Work instructions: Copy the lines below exactly. Start at the first and finish with the line containing "quote number: 376238 -> 376439".

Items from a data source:

════════

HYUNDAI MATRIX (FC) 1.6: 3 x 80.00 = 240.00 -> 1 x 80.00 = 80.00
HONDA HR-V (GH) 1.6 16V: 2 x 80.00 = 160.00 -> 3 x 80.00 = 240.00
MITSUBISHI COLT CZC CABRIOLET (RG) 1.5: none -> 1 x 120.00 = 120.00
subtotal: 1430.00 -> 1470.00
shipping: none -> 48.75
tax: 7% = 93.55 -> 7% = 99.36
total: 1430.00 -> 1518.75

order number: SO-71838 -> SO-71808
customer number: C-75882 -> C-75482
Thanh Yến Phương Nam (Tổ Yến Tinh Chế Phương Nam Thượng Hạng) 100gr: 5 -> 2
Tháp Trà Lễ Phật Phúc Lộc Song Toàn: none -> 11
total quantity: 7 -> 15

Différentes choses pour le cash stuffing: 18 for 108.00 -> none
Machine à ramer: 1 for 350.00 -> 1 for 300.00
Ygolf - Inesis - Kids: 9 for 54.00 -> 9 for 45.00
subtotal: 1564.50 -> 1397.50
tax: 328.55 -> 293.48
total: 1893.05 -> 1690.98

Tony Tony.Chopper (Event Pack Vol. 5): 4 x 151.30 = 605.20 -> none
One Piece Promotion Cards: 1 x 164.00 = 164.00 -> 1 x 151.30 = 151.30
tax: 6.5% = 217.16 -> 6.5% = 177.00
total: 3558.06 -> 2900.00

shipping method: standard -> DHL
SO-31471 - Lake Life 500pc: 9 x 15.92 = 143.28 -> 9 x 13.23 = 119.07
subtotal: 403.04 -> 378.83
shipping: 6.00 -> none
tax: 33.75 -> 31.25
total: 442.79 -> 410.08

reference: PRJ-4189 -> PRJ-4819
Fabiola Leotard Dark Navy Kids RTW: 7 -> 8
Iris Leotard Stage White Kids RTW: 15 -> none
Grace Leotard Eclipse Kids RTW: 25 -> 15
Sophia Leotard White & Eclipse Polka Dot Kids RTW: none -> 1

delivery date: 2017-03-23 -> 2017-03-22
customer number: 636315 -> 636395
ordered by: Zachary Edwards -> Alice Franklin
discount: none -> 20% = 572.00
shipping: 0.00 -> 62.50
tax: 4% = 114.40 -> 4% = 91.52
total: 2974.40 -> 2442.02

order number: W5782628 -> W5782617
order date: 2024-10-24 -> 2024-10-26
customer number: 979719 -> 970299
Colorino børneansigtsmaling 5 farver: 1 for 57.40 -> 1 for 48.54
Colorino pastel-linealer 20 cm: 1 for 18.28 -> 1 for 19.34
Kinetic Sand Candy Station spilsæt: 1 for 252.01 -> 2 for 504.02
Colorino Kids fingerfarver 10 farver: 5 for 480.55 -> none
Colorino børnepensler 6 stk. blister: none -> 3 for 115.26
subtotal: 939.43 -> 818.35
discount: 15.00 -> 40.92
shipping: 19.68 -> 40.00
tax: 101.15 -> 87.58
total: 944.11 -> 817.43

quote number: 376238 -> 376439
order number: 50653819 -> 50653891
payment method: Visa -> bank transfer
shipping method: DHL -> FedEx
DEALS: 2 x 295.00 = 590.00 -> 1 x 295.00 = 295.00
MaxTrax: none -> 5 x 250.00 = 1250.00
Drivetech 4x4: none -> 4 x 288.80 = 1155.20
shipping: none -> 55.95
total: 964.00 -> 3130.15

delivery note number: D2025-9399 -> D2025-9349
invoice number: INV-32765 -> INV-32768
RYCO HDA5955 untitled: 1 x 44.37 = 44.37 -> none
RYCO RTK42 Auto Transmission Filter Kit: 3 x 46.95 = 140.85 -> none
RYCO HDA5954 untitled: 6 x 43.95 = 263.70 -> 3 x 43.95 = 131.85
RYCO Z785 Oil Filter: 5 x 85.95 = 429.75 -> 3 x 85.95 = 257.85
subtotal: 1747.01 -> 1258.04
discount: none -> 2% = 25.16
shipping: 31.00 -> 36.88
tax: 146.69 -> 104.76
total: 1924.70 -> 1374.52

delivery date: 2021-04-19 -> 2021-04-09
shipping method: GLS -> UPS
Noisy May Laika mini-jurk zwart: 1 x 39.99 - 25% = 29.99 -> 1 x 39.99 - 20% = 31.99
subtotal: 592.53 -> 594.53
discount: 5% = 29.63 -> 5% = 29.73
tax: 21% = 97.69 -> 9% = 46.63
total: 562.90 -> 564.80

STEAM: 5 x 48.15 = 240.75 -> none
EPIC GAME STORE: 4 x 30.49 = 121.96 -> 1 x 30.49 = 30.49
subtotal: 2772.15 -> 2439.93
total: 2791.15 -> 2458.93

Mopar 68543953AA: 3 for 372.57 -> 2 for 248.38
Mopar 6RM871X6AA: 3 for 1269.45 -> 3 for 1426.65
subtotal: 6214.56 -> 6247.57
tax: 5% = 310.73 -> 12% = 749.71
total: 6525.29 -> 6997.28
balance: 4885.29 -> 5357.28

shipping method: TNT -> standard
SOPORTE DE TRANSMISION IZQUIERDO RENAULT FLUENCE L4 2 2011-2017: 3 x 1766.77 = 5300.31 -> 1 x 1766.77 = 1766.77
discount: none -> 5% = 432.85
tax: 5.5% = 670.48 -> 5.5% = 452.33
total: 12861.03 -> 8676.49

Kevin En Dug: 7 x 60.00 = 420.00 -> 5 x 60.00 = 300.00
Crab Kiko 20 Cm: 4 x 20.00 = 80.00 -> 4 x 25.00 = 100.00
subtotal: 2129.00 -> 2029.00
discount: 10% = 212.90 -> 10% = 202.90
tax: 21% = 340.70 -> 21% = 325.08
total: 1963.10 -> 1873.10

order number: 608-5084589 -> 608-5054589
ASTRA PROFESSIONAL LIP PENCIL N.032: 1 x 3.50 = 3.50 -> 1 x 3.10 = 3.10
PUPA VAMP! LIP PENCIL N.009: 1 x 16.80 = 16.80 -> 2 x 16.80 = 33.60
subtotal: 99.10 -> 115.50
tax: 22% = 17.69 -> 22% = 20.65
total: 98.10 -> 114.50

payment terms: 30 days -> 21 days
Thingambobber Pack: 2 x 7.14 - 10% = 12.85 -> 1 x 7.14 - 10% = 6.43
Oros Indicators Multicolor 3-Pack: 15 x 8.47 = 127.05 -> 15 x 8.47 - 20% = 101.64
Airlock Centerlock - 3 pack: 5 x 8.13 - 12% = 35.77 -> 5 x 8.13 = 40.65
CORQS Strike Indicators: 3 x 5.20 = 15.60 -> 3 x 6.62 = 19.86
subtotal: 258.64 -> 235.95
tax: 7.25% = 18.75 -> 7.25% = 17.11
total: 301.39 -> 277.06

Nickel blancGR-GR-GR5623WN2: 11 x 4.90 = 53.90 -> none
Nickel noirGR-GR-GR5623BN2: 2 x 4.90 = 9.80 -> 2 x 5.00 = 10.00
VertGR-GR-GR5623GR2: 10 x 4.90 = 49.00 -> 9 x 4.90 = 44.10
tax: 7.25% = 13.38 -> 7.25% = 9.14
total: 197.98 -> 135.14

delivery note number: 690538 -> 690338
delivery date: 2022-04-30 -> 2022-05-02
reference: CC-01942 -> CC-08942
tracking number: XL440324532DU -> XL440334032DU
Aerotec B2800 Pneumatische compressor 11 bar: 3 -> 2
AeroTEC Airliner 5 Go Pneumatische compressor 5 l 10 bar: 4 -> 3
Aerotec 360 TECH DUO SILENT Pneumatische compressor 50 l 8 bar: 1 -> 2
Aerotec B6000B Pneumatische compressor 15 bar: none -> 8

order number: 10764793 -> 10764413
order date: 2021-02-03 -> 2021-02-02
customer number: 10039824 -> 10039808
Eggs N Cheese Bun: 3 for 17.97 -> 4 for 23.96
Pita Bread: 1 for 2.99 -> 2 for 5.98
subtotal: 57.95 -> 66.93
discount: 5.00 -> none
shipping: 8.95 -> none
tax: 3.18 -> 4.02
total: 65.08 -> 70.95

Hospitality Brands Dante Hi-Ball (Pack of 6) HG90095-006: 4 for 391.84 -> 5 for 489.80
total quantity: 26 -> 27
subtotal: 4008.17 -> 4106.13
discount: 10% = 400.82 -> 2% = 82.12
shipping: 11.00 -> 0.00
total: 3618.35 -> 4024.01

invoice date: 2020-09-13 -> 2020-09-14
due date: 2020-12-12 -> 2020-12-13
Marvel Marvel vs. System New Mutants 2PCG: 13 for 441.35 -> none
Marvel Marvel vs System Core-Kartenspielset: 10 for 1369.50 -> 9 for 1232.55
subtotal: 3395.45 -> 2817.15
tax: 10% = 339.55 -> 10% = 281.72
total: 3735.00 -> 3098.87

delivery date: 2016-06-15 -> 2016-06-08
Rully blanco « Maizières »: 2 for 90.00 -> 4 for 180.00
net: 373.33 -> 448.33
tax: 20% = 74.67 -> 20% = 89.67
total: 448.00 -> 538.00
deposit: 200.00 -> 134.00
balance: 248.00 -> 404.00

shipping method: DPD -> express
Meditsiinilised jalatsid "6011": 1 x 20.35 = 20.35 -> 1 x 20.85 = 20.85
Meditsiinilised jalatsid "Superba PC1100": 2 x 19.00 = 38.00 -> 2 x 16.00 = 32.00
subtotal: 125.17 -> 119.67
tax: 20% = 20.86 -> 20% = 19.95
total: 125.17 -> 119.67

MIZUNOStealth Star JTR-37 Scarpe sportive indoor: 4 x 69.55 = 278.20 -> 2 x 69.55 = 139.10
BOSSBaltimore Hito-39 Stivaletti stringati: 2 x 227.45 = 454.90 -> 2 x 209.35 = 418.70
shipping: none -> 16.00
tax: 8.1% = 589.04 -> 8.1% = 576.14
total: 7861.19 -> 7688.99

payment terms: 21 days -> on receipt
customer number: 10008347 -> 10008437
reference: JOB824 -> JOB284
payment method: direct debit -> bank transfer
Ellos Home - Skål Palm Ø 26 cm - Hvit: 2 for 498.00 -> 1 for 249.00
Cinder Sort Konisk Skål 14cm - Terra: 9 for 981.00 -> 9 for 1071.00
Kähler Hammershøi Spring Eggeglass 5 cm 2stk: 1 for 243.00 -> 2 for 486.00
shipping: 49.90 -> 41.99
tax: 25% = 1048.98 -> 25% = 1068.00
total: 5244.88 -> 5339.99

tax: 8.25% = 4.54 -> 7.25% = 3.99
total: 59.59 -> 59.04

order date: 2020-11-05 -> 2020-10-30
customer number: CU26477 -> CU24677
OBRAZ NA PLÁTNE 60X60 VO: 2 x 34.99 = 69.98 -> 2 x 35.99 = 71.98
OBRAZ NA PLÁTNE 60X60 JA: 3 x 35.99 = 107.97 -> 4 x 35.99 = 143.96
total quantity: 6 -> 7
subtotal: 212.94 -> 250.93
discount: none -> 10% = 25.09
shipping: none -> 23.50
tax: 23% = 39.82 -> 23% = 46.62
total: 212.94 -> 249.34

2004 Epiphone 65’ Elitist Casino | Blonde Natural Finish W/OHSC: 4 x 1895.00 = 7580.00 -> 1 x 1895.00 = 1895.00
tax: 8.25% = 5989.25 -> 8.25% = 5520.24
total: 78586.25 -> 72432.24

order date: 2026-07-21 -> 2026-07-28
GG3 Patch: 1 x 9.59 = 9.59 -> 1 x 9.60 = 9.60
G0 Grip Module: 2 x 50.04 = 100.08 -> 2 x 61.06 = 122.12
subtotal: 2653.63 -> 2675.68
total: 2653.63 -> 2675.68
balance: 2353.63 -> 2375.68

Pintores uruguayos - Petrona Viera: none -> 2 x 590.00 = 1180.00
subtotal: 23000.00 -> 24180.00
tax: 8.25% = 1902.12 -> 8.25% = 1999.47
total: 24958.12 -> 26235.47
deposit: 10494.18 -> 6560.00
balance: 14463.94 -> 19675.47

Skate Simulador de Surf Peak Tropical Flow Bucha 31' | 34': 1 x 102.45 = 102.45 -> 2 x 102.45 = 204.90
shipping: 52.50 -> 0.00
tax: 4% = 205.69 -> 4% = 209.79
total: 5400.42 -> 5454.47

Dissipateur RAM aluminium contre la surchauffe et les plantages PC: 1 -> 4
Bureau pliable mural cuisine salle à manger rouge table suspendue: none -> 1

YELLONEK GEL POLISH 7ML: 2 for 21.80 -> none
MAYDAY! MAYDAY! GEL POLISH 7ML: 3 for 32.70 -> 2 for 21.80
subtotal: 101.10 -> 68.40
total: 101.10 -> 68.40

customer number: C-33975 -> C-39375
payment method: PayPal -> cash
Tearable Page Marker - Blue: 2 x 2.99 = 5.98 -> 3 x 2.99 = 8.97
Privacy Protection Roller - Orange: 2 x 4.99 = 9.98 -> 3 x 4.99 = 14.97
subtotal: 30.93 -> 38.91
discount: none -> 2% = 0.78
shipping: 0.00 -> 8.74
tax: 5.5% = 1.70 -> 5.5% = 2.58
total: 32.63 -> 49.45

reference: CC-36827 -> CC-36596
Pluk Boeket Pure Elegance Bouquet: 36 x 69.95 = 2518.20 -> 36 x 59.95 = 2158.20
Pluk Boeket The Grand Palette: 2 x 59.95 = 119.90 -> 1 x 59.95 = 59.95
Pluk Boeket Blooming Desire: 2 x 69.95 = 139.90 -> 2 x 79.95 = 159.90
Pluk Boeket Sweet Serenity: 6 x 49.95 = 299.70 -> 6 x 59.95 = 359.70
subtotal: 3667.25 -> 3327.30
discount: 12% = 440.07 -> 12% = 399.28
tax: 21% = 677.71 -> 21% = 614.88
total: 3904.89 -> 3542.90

════════

Response area:
HYUNDAI MATRIX (FC) 1.6: 3 x 80.00 = 240.00 -> 1 x 80.00 = 80.00
HONDA HR-V (GH) 1.6 16V: 2 x 80.00 = 160.00 -> 3 x 80.00 = 240.00
MITSUBISHI COLT CZC CABRIOLET (RG) 1.5: none -> 1 x 120.00 = 120.00
subtotal: 1430.00 -> 1470.00
shipping: none -> 48.75
tax: 7% = 93.55 -> 7% = 99.36
total: 1430.00 -> 1518.75

order number: SO-71838 -> SO-71808
customer number: C-75882 -> C-75482
Thanh Yến Phương Nam (Tổ Yến Tinh Chế Phương Nam Thượng Hạng) 100gr: 5 -> 2
Tháp Trà Lễ Phật Phúc Lộc Song Toàn: none -> 11
total quantity: 7 -> 15

Différentes choses pour le cash stuffing: 18 for 108.00 -> none
Machine à ramer: 1 for 350.00 -> 1 for 300.00
Ygolf - Inesis - Kids: 9 for 54.00 -> 9 for 45.00
subtotal: 1564.50 -> 1397.50
tax: 328.55 -> 293.48
total: 1893.05 -> 1690.98

Tony Tony.Chopper (Event Pack Vol. 5): 4 x 151.30 = 605.20 -> none
One Piece Promotion Cards: 1 x 164.00 = 164.00 -> 1 x 151.30 = 151.30
tax: 6.5% = 217.16 -> 6.5% = 177.00
total: 3558.06 -> 2900.00

shipping method: standard -> DHL
SO-31471 - Lake Life 500pc: 9 x 15.92 = 143.28 -> 9 x 13.23 = 119.07
subtotal: 403.04 -> 378.83
shipping: 6.00 -> none
tax: 33.75 -> 31.25
total: 442.79 -> 410.08

reference: PRJ-4189 -> PRJ-4819
Fabiola Leotard Dark Navy Kids RTW: 7 -> 8
Iris Leotard Stage White Kids RTW: 15 -> none
Grace Leotard Eclipse Kids RTW: 25 -> 15
Sophia Leotard White & Eclipse Polka Dot Kids RTW: none -> 1

delivery date: 2017-03-23 -> 2017-03-22
customer number: 636315 -> 636395
ordered by: Zachary Edwards -> Alice Franklin
discount: none -> 20% = 572.00
shipping: 0.00 -> 62.50
tax: 4% = 114.40 -> 4% = 91.52
total: 2974.40 -> 2442.02

order number: W5782628 -> W5782617
order date: 2024-10-24 -> 2024-10-26
customer number: 979719 -> 970299
Colorino børneansigtsmaling 5 farver: 1 for 57.40 -> 1 for 48.54
Colorino pastel-linealer 20 cm: 1 for 18.28 -> 1 for 19.34
Kinetic Sand Candy Station spilsæt: 1 for 252.01 -> 2 for 504.02
Colorino Kids fingerfarver 10 farver: 5 for 480.55 -> none
Colorino børnepensler 6 stk. blister: none -> 3 for 115.26
subtotal: 939.43 -> 818.35
discount: 15.00 -> 40.92
shipping: 19.68 -> 40.00
tax: 101.15 -> 87.58
total: 944.11 -> 817.43

quote number: 376238 -> 376439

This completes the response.